Franck David, Installation 1
© Palais de Tokyo
Une série d'étagères, alignées avec la discipline d'une arrière-boutique de quincaillerie. Sur chacune d'elles, des objets quotidiens, trouvés ou choisis, sont sagement disposés. Tous sont protégés par un sac plastique publicitaire soudé venant d'un musée d'art contemporain ou vante les qualités d'une soupe lyophilisée. Derrière les étagères, une installation met en scène des œufs pourris, peints de couleur argent, une vitrine dans laquelle sont suspendus des bas de femme, un tourne-disque en marche dont le diamant frotte à l'infini la galette plastifiée habituellement destinée à recevoir un disque. Cela provoque, dans les haut-parleurs, un grincement laconique, hoquetant pouvant s'apparenter à un battement de cœur. Il y a aussi une grande structure constituée de couvertures de survie, gonflée à l'air chaud. On pourrait ainsi continuer à décrire longtemps les objets mis en scène, au Palais de Tokyo, par Franck David. «À la fois, c'est très précis et en même temps on ne sait pas très bien ce que ça raconte. Il n'y a pas une interprétation. À chacun son expérience», dit-il, en enfournant une grosse part de brioche, à la cafétéria du Palais. «Moi, j'adore ce lieu. Je m'y sens super bien».

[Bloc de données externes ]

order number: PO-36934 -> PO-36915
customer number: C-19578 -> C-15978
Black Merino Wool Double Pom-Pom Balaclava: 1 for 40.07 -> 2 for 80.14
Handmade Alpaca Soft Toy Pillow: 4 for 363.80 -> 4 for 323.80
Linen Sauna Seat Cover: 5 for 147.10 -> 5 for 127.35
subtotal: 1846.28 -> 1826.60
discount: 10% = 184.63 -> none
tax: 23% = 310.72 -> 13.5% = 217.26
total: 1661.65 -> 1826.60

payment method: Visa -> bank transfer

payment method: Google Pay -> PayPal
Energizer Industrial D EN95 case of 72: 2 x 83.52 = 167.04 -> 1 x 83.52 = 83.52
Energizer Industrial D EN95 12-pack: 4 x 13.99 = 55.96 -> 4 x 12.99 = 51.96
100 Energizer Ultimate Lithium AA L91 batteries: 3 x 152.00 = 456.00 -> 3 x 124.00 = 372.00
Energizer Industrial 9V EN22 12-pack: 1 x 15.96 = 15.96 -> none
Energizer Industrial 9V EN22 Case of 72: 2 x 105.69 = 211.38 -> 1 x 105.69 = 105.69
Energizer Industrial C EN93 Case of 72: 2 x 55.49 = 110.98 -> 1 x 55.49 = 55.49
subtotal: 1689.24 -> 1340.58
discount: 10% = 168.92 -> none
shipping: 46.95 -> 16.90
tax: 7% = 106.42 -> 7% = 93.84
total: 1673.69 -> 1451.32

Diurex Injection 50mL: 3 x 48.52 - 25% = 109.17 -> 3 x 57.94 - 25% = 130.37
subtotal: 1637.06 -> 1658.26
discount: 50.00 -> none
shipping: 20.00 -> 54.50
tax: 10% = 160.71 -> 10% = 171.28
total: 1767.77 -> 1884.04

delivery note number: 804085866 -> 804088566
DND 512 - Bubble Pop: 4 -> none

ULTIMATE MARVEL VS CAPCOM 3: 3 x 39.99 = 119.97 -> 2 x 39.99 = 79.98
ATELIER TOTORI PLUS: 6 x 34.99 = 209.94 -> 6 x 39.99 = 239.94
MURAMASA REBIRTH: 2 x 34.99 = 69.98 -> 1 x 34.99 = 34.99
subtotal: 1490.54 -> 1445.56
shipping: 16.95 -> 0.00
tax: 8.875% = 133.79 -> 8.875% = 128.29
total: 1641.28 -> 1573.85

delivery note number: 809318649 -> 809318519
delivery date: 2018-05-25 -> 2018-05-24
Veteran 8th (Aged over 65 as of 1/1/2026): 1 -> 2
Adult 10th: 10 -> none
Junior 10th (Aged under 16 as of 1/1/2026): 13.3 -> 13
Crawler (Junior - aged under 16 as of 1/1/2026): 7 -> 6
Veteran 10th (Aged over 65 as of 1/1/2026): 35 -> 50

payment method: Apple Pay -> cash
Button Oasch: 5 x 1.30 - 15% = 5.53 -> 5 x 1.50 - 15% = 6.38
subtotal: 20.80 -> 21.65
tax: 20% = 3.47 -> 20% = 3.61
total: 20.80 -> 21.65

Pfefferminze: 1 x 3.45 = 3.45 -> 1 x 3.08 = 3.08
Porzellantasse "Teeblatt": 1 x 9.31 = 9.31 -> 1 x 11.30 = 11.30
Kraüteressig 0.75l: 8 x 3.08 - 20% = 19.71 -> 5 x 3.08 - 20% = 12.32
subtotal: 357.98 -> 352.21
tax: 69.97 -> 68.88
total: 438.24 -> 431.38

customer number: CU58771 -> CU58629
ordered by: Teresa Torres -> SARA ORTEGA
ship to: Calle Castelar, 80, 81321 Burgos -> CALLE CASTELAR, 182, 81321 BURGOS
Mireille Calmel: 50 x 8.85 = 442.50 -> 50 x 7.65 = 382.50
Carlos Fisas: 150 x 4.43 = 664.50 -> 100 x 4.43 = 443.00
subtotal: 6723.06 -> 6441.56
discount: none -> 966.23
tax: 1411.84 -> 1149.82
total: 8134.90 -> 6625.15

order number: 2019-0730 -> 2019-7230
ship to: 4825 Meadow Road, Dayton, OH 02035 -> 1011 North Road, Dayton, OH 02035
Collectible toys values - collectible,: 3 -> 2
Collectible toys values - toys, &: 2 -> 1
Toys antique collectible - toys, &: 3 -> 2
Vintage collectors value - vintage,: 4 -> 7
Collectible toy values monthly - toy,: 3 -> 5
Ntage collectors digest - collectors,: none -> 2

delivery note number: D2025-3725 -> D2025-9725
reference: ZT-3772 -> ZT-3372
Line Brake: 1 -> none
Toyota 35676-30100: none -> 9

Franck David, Installation 2
© Palais de Tokyo
À peine sorti de l'école des Arts Appliqués et après avoir beaucoup voyagé, voilà un jeune homme dont la première exposition institutionnelle parisienne affine un certain nombre d'obsessions, sublimées, qui figuraient déjà dans ses premières œuvres, immédiatement repérées par les commissaires d'expositions d'art contemporain («La beauté», à Avignon en 2000, par exemple). «Brouiller la lecture, noyer les sens, les couches, jusqu'à ce que je me sente complètement apaisé. Le «qu'est-ce que ça veut dire ?», je m'en fous complètement». De Beuys à Christo en passant par Cornell, les références post-surréalisantes de l'ensemble sont évidentes. Il est ici question de récupération et de métamorphose. De rencontre fortuite et de beauté inquiétante. Tout comme dans le catalogue qui accompagne l'aventure : il s'agit en fait du catalogue d'un autre artiste, photocopié et reproduit sur des pages fluorescentes. David a simplement barré les paragraphes de textes qui ne lui correspondent pas et conservé ce qui le touche. «Ce que je cite m'appartient, dit un proverbe russe. Ce que je trafique et que je mets en scène aussi», selon David. Quand à ce que je regarde, moi, spectateur, je n'en prends, heureusement, que ce que bon me semble.